Mrs Lovett had the urge to back away from him, but in an effort to appear innocent and unafraid, she stood her ground. Her voice betrayed her, though, trembling like a candle flame in a high gale. 'N-nothing, Mr Todd, I… I just…'

No excuses came and he took a step towards her, his shoulders blotting out the moon. Mrs Lovett's breath caught, and she realized that for all her undying affection, she still didn't completely trust Sweeney Todd. 'What are you doing here, Mrs Lovett?' He said again, another step further dissolving the distance between them.

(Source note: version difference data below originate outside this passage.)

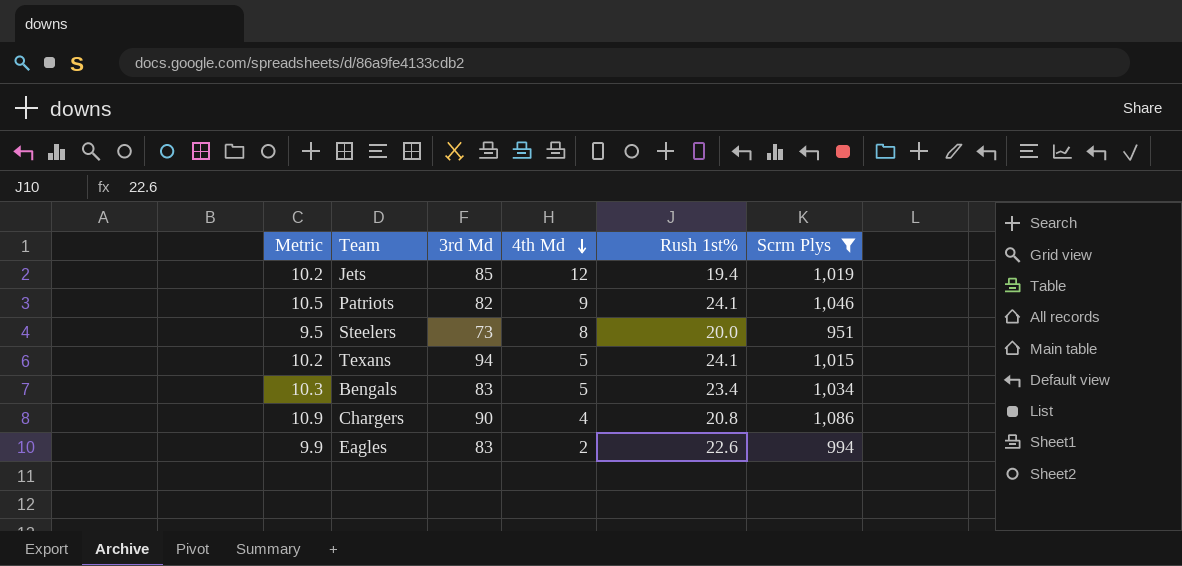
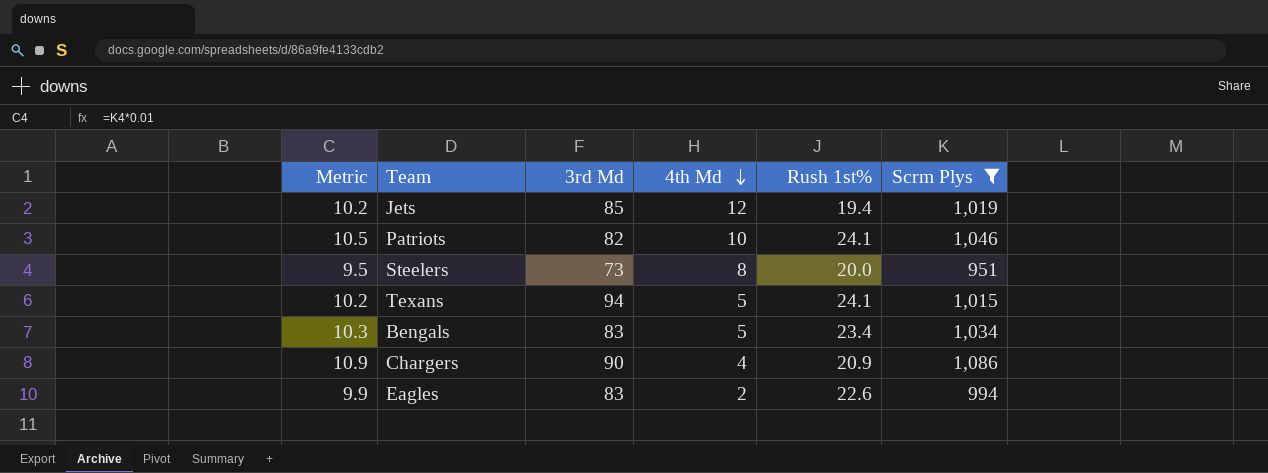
Patriots | 4th Md: 9 -> 10
Chargers | Rush 1st%: 20.8 -> 20.9

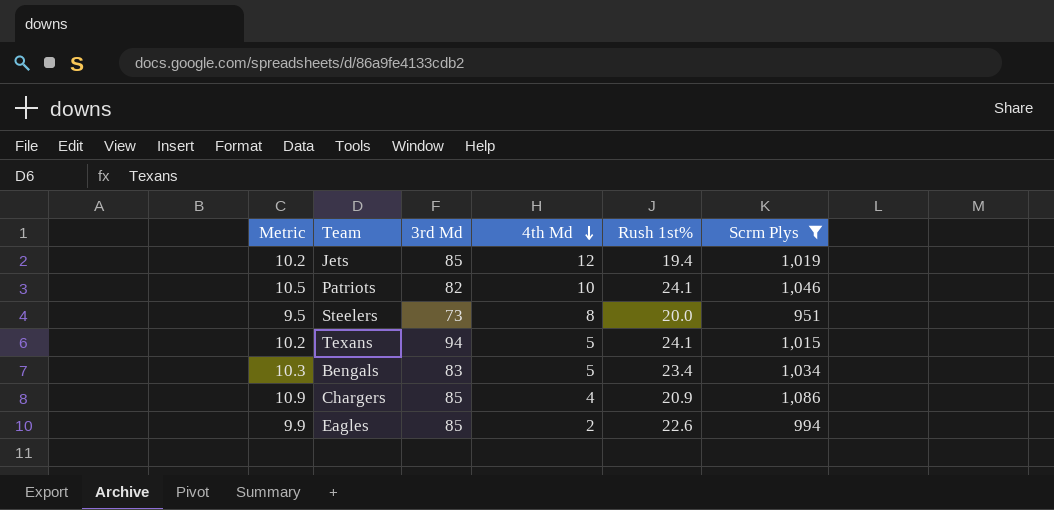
Chargers | 3rd Md: 90 -> 85
Eagles | 3rd Md: 83 -> 85

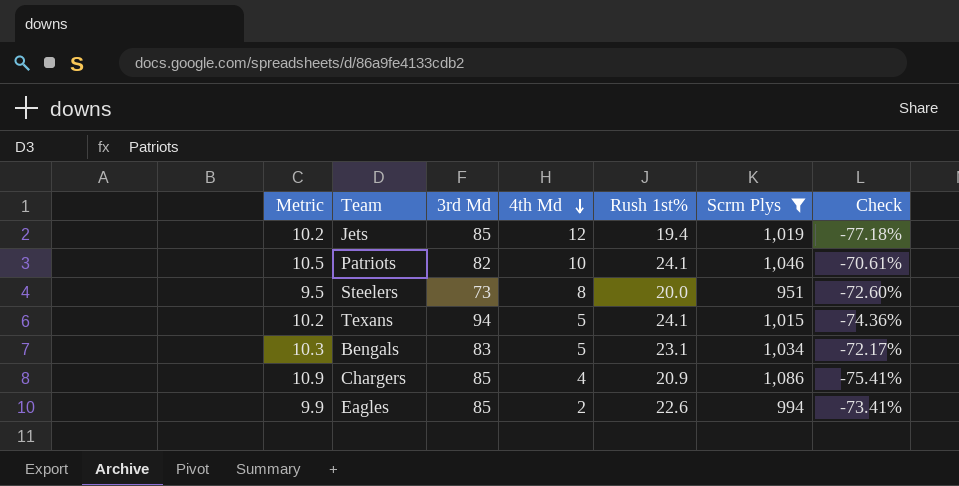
column Check | formula: none -> ([Rush 1st%] - [3rd Md]) / [3rd Md]
Bengals | Rush 1st%: 23.4 -> 23.1

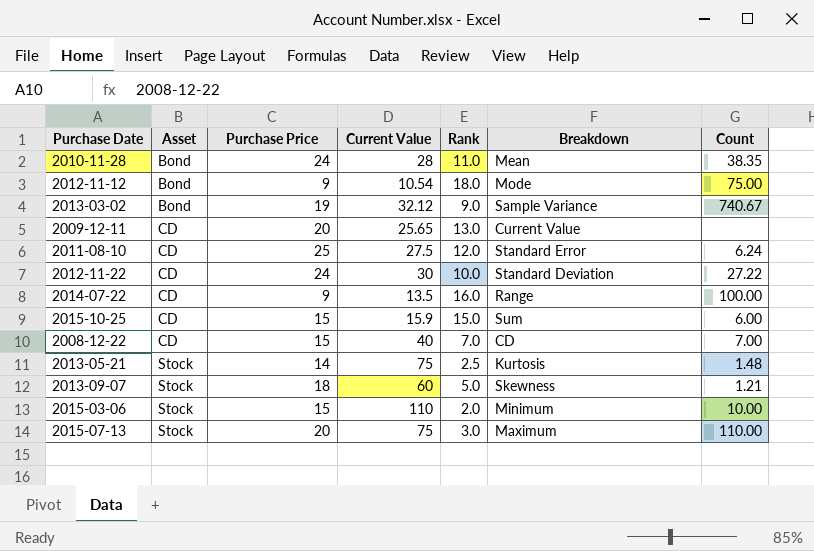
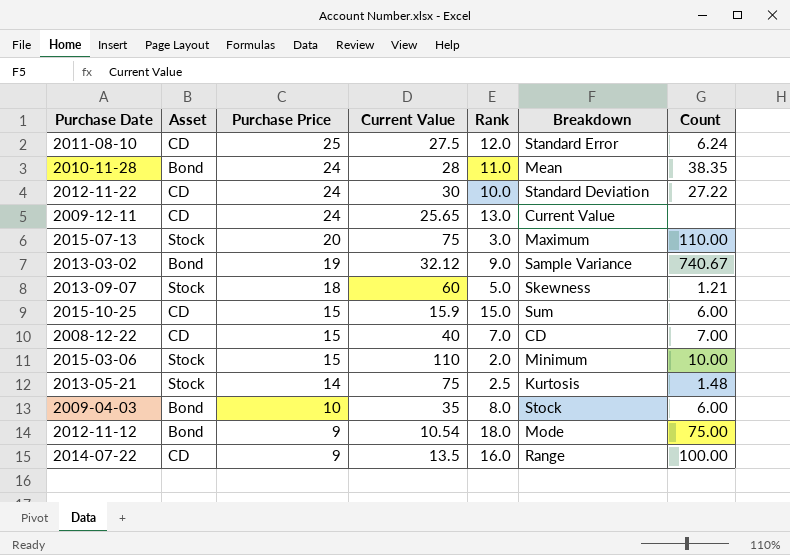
row order: Asset ascending -> Purchase Price descending
2009-12-11 | Purchase Price: 20 -> 24
row 2009-04-03: none -> Bond | 10 | 35 | 8.0 | Stock | 6.00

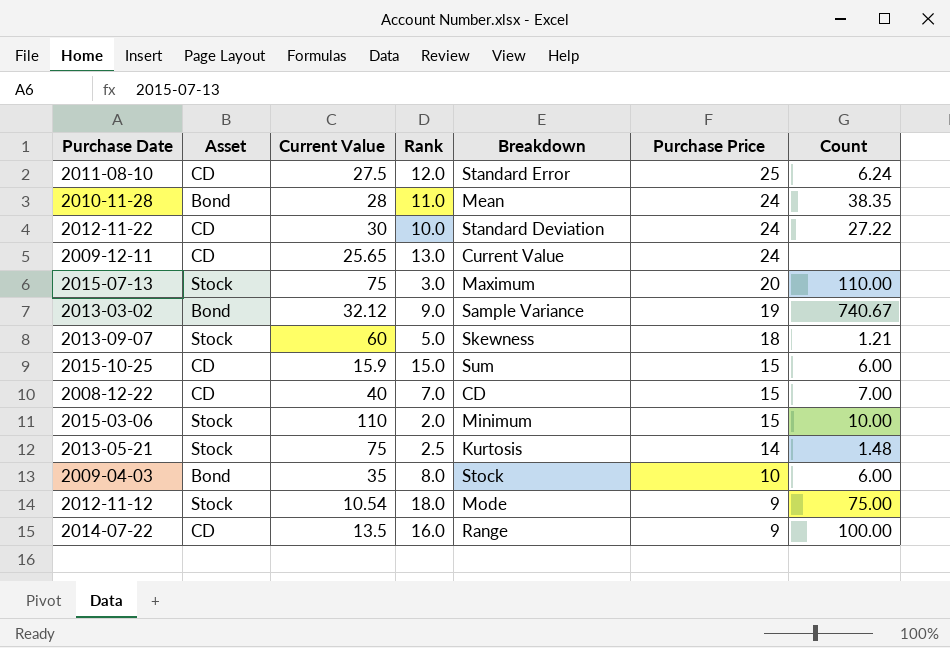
column Purchase Price | position: 3 -> 6
2012-11-12 | Asset: Bond -> Stock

Her voice was small. 'I… I don't know.'

Another step, and she could feel the whisper of breath on her face as he hissed, 'You're lying.'

'No, I—'

Her voice choked off, throat closing in surprise as Todd's pale hand snaked up to caress her neck ever so softly. 'The wise thing to do,' he whispered, causing her to shudder with mingled fear and desire, 'would be to cut your throat… But I'll let you go.' His thumb suddenly pressed down on Mrs Lovett's neck, extracting a strangled noise from her as she fought for air. 'Do not let me catch you up here again.'

Then the pressure of his hand was abruptly lifted, and she heard the bell sound and the door snap shut as Sweeney Todd retreated back into his dust-smothered, silver-lined lair. Though he was no longer casually choking her, Lovett continued to hold her breath as she made her way back downstairs, along the hall, and into bed. It was a long time before she let it out again.